(Collection entries)
==========
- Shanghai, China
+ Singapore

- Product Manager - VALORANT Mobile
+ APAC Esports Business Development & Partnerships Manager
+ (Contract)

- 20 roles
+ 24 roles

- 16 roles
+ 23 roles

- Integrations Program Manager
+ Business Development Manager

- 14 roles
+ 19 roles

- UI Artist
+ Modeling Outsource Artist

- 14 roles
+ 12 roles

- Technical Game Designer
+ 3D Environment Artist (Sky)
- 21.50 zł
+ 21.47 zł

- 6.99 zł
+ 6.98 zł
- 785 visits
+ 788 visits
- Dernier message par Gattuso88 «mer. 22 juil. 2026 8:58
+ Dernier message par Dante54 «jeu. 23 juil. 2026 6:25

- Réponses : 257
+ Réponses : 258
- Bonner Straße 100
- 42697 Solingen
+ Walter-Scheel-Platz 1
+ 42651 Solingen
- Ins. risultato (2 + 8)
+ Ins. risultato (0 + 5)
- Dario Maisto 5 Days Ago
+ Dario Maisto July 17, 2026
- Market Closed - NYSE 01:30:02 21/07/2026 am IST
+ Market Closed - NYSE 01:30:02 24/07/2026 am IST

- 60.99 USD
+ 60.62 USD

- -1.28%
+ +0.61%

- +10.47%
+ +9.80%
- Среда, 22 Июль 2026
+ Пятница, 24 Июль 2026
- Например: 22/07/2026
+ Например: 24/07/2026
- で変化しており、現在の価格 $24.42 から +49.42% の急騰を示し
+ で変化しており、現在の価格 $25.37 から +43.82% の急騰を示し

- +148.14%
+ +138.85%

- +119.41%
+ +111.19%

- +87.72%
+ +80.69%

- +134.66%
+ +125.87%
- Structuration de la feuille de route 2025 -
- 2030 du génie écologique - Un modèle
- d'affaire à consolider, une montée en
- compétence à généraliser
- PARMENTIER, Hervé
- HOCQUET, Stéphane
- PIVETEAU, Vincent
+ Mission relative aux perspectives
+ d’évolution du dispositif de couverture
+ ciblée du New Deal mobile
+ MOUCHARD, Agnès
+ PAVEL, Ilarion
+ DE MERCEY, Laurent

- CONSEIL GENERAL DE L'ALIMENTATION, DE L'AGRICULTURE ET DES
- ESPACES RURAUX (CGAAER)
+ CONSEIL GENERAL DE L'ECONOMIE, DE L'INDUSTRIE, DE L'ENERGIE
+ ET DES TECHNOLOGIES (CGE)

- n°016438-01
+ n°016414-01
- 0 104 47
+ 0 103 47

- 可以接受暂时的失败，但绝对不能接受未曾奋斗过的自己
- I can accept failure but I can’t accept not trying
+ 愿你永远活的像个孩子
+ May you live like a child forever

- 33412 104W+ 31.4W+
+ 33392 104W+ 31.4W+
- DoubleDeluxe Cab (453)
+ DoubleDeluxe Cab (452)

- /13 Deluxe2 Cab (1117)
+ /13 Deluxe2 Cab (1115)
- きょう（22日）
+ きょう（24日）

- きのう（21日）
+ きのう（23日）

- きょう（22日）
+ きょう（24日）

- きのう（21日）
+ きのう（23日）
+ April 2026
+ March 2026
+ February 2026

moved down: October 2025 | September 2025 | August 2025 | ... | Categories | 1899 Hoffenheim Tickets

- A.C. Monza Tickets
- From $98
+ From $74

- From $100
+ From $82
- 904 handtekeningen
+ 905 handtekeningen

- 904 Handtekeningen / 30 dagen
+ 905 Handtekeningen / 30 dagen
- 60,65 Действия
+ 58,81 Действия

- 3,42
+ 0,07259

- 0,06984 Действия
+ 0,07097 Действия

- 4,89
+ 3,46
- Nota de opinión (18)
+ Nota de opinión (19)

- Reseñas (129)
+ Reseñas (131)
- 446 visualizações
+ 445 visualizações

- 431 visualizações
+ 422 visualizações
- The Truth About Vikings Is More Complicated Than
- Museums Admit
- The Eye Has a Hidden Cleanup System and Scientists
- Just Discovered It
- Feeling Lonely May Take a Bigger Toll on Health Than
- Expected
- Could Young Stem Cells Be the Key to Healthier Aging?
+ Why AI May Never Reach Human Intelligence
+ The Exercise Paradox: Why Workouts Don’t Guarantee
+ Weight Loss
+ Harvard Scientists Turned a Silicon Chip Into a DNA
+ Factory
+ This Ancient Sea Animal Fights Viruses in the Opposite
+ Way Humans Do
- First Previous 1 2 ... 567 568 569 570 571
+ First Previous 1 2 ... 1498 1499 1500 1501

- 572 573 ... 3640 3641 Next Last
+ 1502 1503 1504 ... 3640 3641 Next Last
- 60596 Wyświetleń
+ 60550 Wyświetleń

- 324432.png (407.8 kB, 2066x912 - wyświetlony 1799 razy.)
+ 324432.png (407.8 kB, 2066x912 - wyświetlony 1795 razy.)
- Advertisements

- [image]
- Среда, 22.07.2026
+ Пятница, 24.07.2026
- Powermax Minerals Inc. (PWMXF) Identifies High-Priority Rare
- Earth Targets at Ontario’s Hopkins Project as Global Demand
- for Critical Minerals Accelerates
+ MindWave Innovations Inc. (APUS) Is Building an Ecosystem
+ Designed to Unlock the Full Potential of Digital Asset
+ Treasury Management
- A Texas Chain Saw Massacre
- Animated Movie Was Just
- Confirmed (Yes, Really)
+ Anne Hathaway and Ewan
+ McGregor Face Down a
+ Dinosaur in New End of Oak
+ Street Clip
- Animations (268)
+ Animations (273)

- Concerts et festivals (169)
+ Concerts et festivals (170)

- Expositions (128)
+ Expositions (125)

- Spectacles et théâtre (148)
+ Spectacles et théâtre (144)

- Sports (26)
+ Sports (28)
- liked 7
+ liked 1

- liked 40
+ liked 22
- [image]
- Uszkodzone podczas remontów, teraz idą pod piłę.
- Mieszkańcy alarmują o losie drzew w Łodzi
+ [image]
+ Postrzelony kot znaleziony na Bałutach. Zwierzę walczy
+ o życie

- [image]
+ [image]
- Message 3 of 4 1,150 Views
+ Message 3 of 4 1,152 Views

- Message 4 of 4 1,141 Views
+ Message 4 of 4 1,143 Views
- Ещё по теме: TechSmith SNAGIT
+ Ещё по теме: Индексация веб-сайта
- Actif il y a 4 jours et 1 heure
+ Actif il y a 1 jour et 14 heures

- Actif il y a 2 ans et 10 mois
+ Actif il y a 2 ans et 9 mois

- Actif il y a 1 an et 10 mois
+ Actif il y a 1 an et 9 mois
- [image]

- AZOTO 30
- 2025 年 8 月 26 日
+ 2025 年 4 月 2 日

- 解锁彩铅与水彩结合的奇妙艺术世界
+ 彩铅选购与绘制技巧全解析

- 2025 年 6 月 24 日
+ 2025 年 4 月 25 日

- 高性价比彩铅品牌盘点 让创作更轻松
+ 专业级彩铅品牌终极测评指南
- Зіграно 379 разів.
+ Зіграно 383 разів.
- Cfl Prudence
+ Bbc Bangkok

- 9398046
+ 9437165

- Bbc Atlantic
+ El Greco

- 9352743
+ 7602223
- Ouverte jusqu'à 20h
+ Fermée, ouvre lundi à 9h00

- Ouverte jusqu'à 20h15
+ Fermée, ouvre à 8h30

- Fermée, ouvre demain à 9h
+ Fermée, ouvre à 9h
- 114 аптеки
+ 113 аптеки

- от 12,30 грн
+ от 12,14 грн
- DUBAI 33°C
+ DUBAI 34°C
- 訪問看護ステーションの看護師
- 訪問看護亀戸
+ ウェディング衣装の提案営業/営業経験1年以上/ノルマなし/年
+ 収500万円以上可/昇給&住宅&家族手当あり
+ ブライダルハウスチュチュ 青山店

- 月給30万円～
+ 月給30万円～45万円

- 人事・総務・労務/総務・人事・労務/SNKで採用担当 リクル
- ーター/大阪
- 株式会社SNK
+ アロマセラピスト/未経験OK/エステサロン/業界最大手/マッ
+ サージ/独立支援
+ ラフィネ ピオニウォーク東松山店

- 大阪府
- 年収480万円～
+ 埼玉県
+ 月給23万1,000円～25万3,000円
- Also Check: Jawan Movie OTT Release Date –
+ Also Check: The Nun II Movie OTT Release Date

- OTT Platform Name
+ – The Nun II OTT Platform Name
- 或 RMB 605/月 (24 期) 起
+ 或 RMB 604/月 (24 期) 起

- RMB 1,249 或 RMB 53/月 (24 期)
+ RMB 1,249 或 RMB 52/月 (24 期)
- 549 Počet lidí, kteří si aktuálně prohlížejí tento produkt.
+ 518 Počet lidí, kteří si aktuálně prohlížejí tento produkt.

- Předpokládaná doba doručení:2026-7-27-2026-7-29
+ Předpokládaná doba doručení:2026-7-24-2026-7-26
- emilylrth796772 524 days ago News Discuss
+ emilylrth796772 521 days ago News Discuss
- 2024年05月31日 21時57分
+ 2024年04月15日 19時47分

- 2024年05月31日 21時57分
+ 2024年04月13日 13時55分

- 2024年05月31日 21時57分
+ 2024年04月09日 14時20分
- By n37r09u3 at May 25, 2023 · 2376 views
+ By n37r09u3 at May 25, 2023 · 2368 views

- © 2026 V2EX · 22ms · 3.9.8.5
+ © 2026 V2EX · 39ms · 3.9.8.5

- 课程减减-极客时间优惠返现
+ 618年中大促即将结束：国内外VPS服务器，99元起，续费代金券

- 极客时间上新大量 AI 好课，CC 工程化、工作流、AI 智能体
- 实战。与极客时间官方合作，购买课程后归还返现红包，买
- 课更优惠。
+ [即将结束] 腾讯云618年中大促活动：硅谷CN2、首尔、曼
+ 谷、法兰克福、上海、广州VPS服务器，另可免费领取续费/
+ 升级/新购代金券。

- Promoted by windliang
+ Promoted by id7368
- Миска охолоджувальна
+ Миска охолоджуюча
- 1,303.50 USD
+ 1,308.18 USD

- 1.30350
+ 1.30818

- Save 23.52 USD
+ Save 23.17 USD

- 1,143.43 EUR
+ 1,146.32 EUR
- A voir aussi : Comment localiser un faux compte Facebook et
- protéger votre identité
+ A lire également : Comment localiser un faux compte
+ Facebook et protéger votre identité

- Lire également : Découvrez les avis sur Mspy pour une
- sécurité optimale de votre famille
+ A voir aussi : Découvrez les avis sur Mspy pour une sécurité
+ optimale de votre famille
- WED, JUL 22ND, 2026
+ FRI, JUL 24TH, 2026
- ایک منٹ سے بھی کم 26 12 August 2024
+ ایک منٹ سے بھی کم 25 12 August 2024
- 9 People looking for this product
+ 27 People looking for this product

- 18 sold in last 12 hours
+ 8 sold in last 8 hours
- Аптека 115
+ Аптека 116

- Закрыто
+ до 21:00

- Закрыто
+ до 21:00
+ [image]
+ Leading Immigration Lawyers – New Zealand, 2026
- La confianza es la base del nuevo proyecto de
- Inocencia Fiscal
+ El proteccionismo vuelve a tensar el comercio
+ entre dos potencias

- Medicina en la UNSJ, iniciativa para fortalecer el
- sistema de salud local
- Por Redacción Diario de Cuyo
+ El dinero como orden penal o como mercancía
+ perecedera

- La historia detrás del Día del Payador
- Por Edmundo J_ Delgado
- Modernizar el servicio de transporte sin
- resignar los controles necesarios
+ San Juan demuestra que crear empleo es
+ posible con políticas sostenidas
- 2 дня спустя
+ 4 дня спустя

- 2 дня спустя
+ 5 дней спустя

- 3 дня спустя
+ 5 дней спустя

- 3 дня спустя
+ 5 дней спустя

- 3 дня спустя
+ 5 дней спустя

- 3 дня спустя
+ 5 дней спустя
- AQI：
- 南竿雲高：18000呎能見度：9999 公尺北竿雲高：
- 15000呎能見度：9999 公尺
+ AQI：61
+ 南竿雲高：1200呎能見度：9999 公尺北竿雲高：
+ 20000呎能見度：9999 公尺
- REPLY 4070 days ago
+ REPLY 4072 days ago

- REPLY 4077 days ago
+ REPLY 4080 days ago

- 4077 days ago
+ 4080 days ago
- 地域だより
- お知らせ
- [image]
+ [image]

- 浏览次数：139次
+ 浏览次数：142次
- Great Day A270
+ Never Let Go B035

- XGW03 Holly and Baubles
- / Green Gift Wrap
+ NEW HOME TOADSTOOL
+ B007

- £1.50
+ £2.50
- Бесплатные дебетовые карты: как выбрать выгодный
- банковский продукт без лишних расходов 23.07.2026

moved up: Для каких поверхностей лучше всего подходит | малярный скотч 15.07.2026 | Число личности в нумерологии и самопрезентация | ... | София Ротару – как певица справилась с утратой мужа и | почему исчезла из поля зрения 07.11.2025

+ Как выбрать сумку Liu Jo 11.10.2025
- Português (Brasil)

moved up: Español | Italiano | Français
==========
* **TO DO**
Proceeding from the line containing "- Concerts et festivals (169)" through the line containing "- Uszkodzone podczas", transcribe the lines above exactly, both end lines included.

* **TASK RESULT**
- Concerts et festivals (169)
+ Concerts et festivals (170)

- Expositions (128)
+ Expositions (125)

- Spectacles et théâtre (148)
+ Spectacles et théâtre (144)

- Sports (26)
+ Sports (28)
- liked 7
+ liked 1

- liked 40
+ liked 22
- [image]
- Uszkodzone podczas remontów, teraz idą pod piłę.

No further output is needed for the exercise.